## Action item:
Output each entry below as it stands, leaving out every picture.

## Stored data entries:
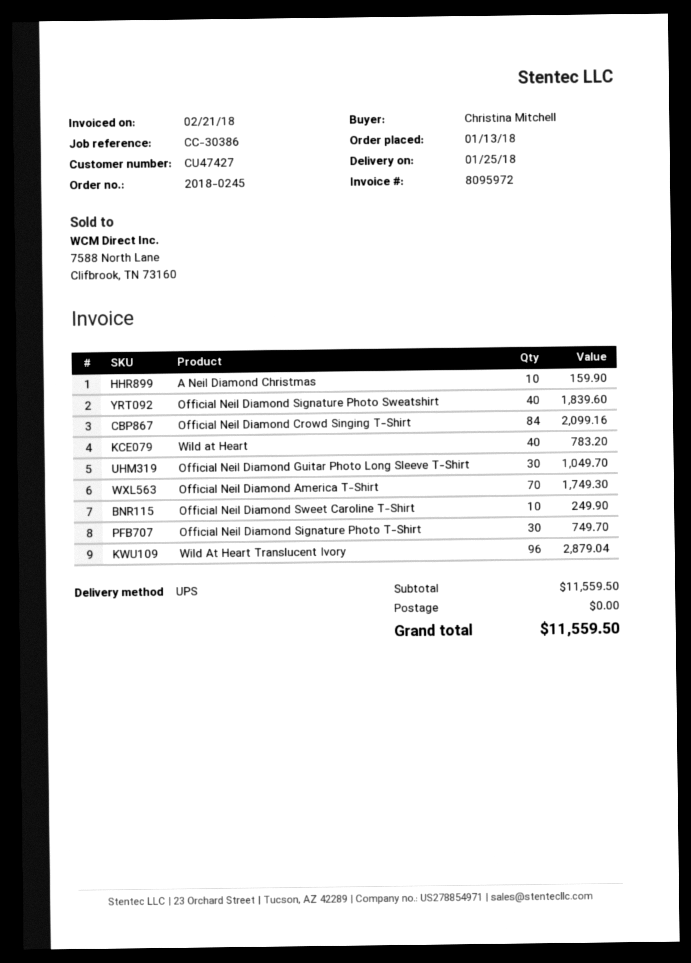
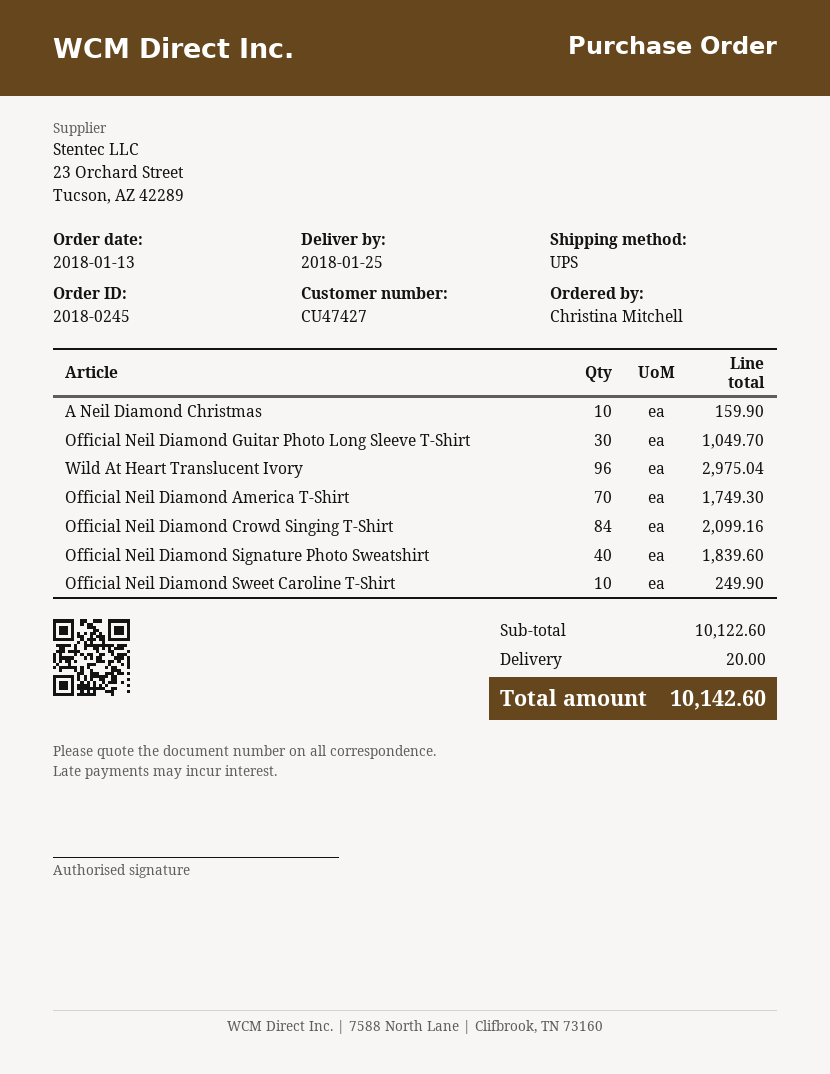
Wild at Heart: 40 for 783.20 -> none
Official Neil Diamond Signature Photo T-Shirt: 30 for 749.70 -> none
Wild At Heart Translucent Ivory: 96 for 2879.04 -> 96 for 2975.04
subtotal: 11559.50 -> 10122.60
shipping: 0.00 -> 20.00
total: 11559.50 -> 10142.60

## Written answer:
Wild at Heart: 40 for 783.20 -> none
Official Neil Diamond Signature Photo T-Shirt: 30 for 749.70 -> none
Wild At Heart Translucent Ivory: 96 for 2879.04 -> 96 for 2975.04
subtotal: 11559.50 -> 10122.60
shipping: 0.00 -> 20.00
total: 11559.50 -> 10142.60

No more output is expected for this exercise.